=== Begin Enclosure ===
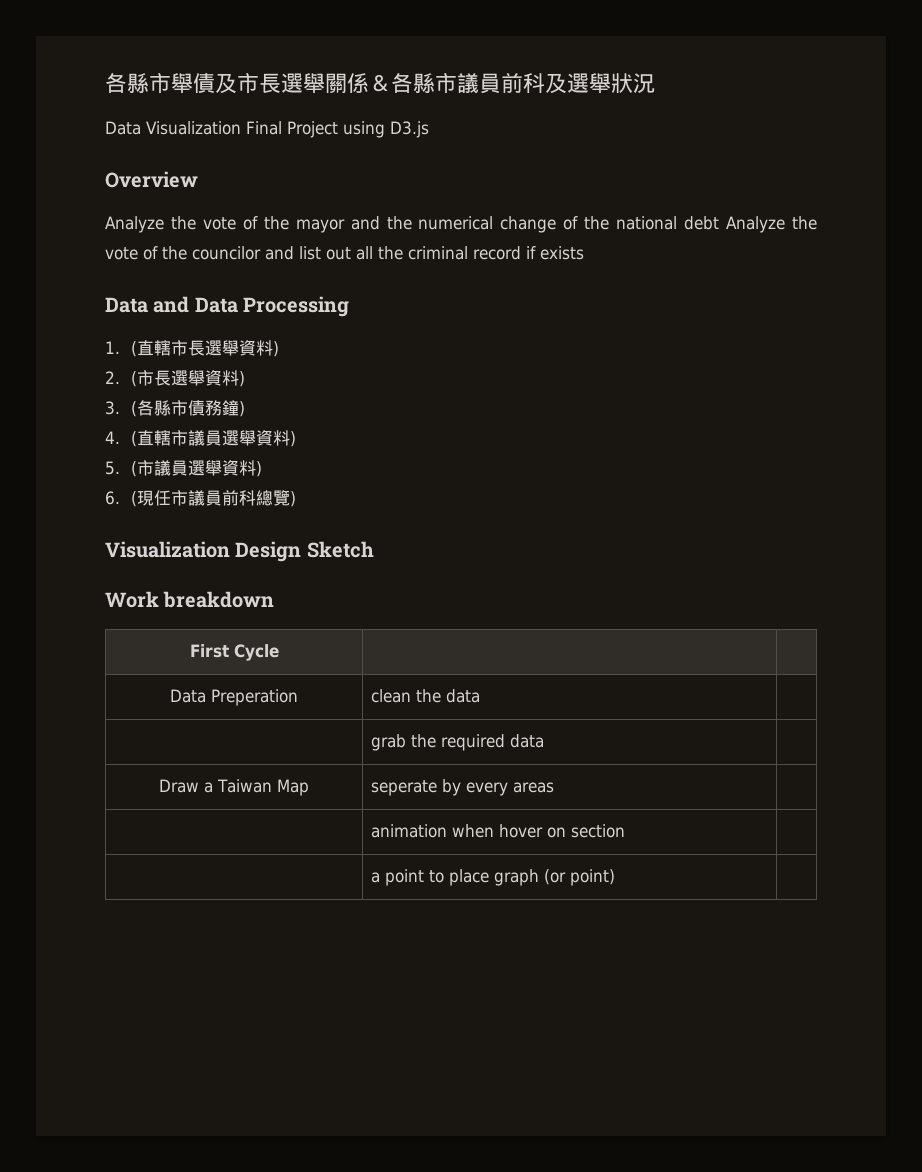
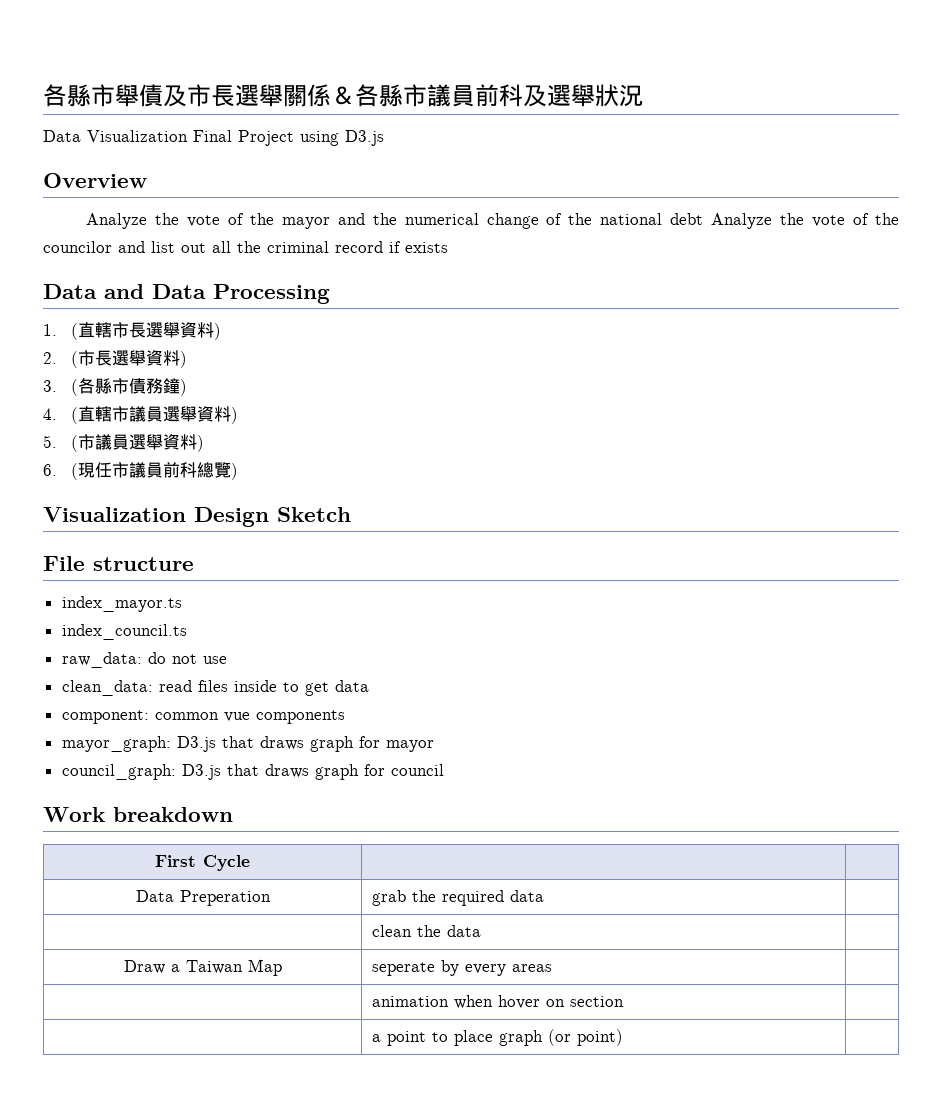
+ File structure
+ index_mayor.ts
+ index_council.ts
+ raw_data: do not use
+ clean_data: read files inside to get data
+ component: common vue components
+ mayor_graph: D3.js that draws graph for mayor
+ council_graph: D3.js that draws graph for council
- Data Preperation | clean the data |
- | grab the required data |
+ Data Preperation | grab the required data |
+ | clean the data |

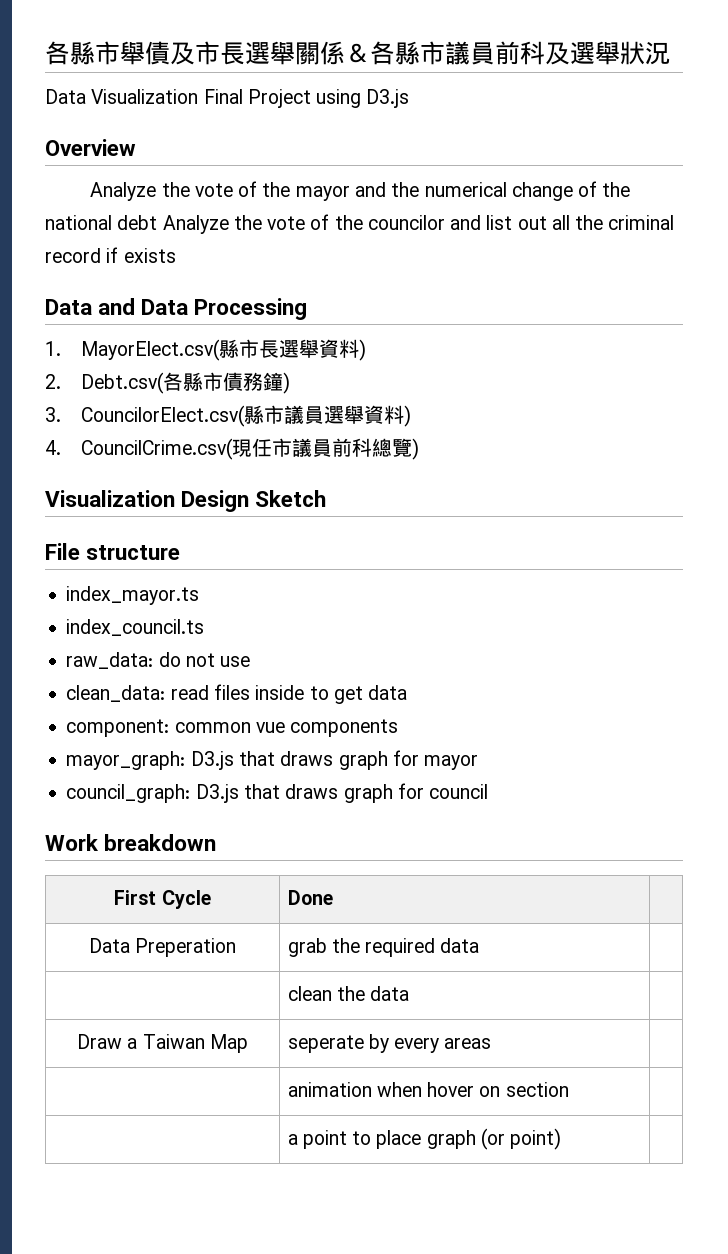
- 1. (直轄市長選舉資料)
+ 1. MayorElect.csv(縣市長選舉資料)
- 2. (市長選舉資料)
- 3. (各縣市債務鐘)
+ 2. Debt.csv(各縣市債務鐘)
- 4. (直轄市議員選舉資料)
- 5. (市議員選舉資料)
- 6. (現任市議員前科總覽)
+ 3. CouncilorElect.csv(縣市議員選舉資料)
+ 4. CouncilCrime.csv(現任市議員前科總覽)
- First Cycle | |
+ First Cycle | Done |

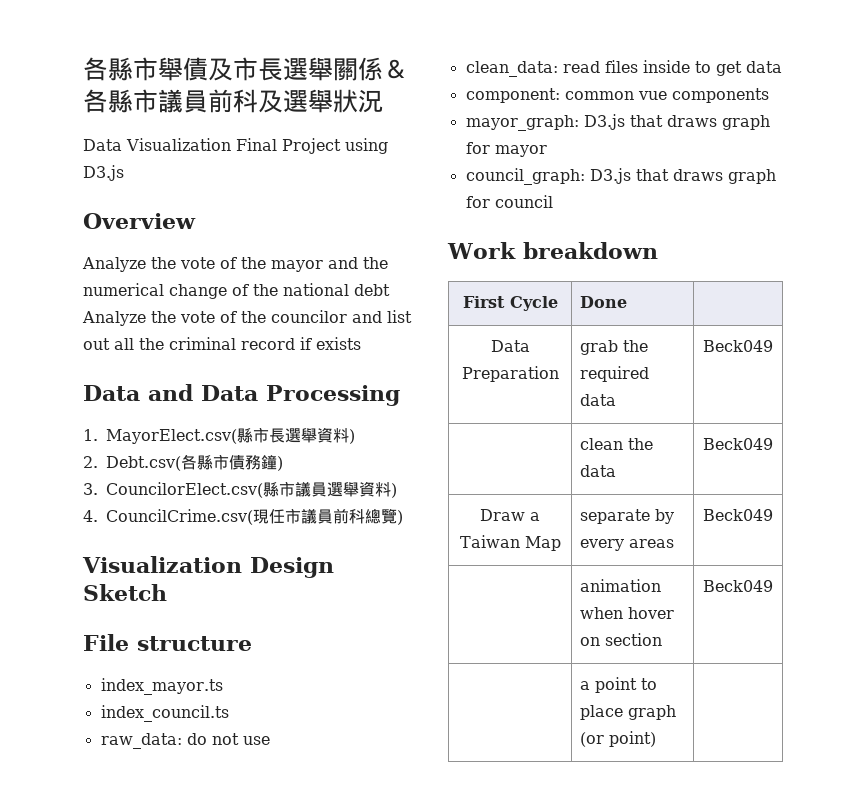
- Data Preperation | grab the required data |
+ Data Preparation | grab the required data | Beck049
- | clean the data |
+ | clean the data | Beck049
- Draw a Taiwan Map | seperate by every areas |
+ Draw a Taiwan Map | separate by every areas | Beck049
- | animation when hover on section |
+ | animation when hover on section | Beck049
=== End Enclosure ===
=== Begin Enclosure ===
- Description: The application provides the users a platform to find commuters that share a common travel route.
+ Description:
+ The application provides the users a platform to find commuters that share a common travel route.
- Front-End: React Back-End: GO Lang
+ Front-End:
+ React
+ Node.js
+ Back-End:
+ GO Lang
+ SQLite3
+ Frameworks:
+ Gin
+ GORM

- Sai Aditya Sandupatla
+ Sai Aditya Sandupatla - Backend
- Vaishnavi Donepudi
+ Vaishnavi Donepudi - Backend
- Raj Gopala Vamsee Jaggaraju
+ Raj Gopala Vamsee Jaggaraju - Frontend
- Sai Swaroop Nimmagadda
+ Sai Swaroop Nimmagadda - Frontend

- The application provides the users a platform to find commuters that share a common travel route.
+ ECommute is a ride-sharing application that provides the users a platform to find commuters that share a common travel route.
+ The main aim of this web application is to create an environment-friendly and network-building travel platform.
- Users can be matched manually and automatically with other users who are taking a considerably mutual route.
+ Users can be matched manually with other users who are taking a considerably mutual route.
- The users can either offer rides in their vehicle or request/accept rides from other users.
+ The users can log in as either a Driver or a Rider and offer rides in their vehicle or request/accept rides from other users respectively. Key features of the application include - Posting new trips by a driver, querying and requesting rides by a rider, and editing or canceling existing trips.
=== End Enclosure ===
Referring to the material above, set down exactly the lines between the line with "- Users can" and the line with "- The users", inclusive, and no other lines.

- Users can be matched manually and automatically with other users who are taking a considerably mutual route.
+ Users can be matched manually with other users who are taking a considerably mutual route.
- The users can either offer rides in their vehicle or request/accept rides from other users.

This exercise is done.